▸ **Supplied data**:
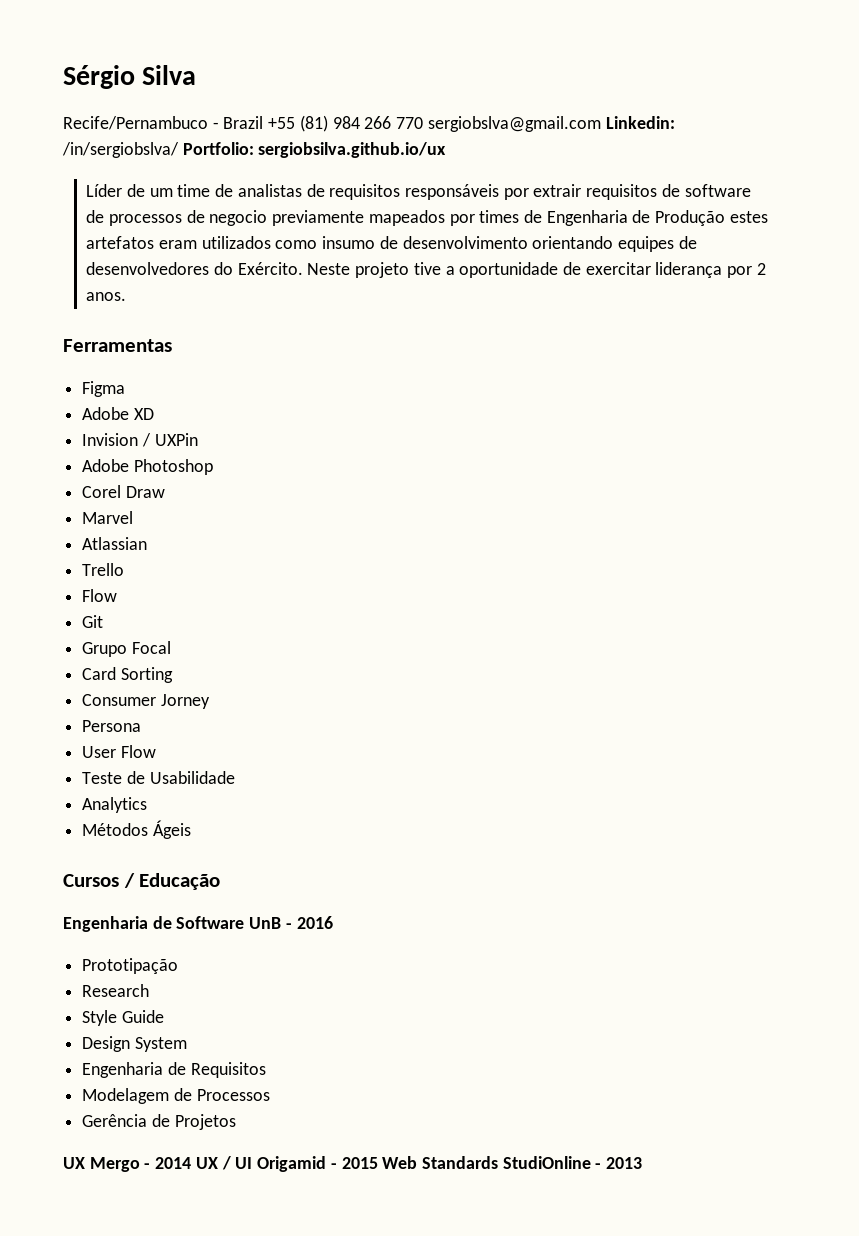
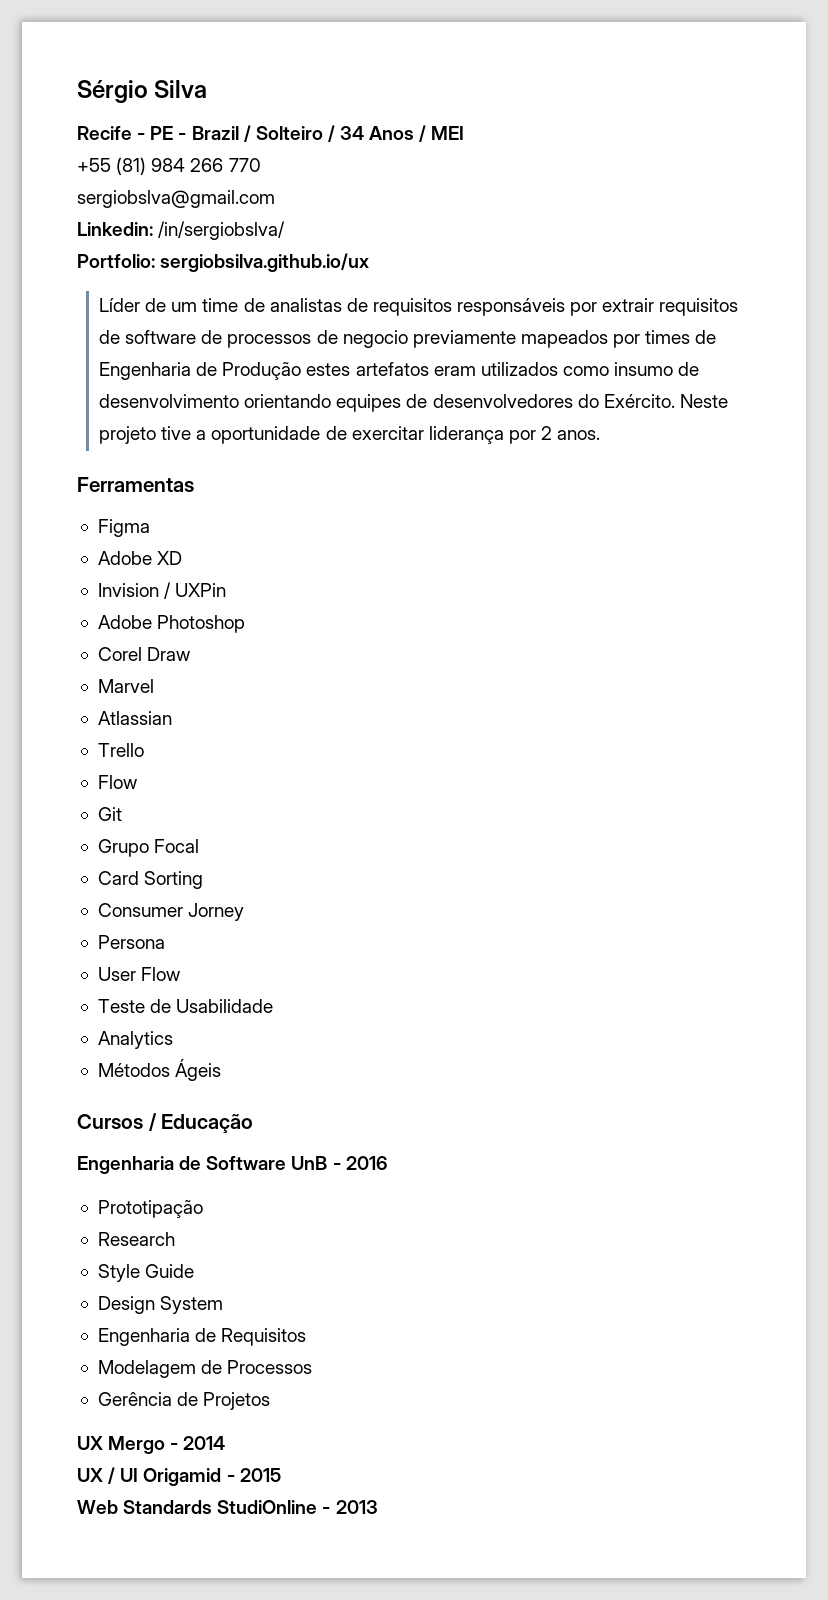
[63,116,264,130] Recife/Pernambuco - Brazil -> [77,125,465,142] Recife - PE - Brazil / Solteiro / 34 Anos / MEI //
(424, 123) none -> (261, 165) //
(601, 124) none -> (275, 199) //
(179, 150) none -> (286, 230) //
(192, 1163) none -> (226, 1443) //
(378, 1163) none -> (281, 1475) //

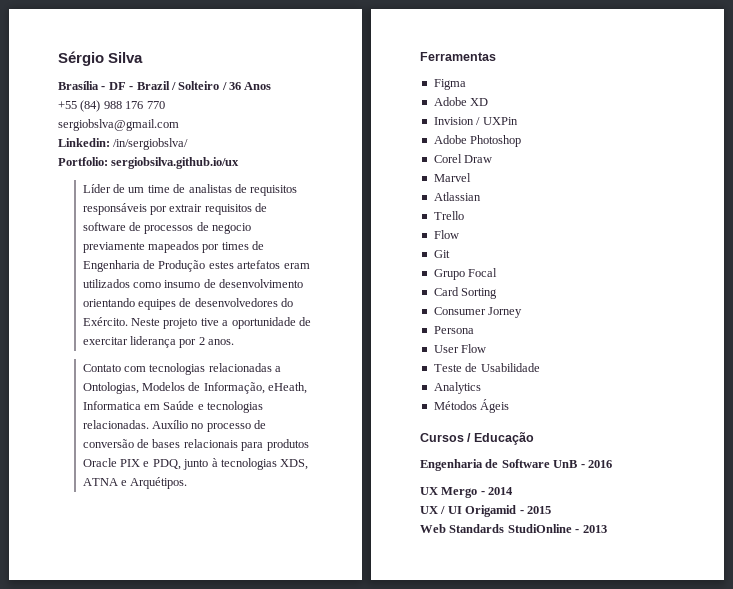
[77,126,174,140] Recife - PE -> [58,81,126,90] Brasília - DF
[340,126,365,140] 34 -> [229,82,241,90] 36
[419,125,465,142] / MEI -> (272, 86) none
[116,157,224,175] (81) 984 266 -> [80,100,144,112] (84) 988 176
(601, 435) none -> [82,363,282,375] [82,382,308,394] [82,401,264,413] [82,420,267,432] [82,439,309,451] [82,458,309,470] [82,477,188,489] // Contato com tecnologias relacionadas a Ontologias, Modelos de Informação, eHeath, Informatica em Saúde e tecnologias relacionadas. Auxílio no processo de conversão de bases relacionais para produtos Oracle PIX e PDQ, junto à tecnologias XDS, ATNA e Arquétipos.
[97,1200,203,1218] [97,1232,175,1246] [97,1264,195,1282] [97,1296,224,1314] [97,1328,307,1346] [97,1360,313,1378] [97,1392,271,1410] // Prototipação // Research // Style Guide // Design System // Engenharia de Requisitos // Modelagem de Processos // Gerência de Projetos -> (612, 464) none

▸ **What you will do**:
Lines wanted from the listing above: the line with "[77,126,174,140] Recife - PE" up to and including the line with "(601, 435) none". Please write them out exactly, adding nothing else.

▸ **Result of this exercise**:
[77,126,174,140] Recife - PE -> [58,81,126,90] Brasília - DF
[340,126,365,140] 34 -> [229,82,241,90] 36
[419,125,465,142] / MEI -> (272, 86) none
[116,157,224,175] (81) 984 266 -> [80,100,144,112] (84) 988 176
(601, 435) none -> [82,363,282,375] [82,382,308,394] [82,401,264,413] [82,420,267,432] [82,439,309,451] [82,458,309,470] [82,477,188,489] // Contato com tecnologias relacionadas a Ontologias, Modelos de Informação, eHeath, Informatica em Saúde e tecnologias relacionadas. Auxílio no processo de conversão de bases relacionais para produtos Oracle PIX e PDQ, junto à tecnologias XDS, ATNA e Arquétipos.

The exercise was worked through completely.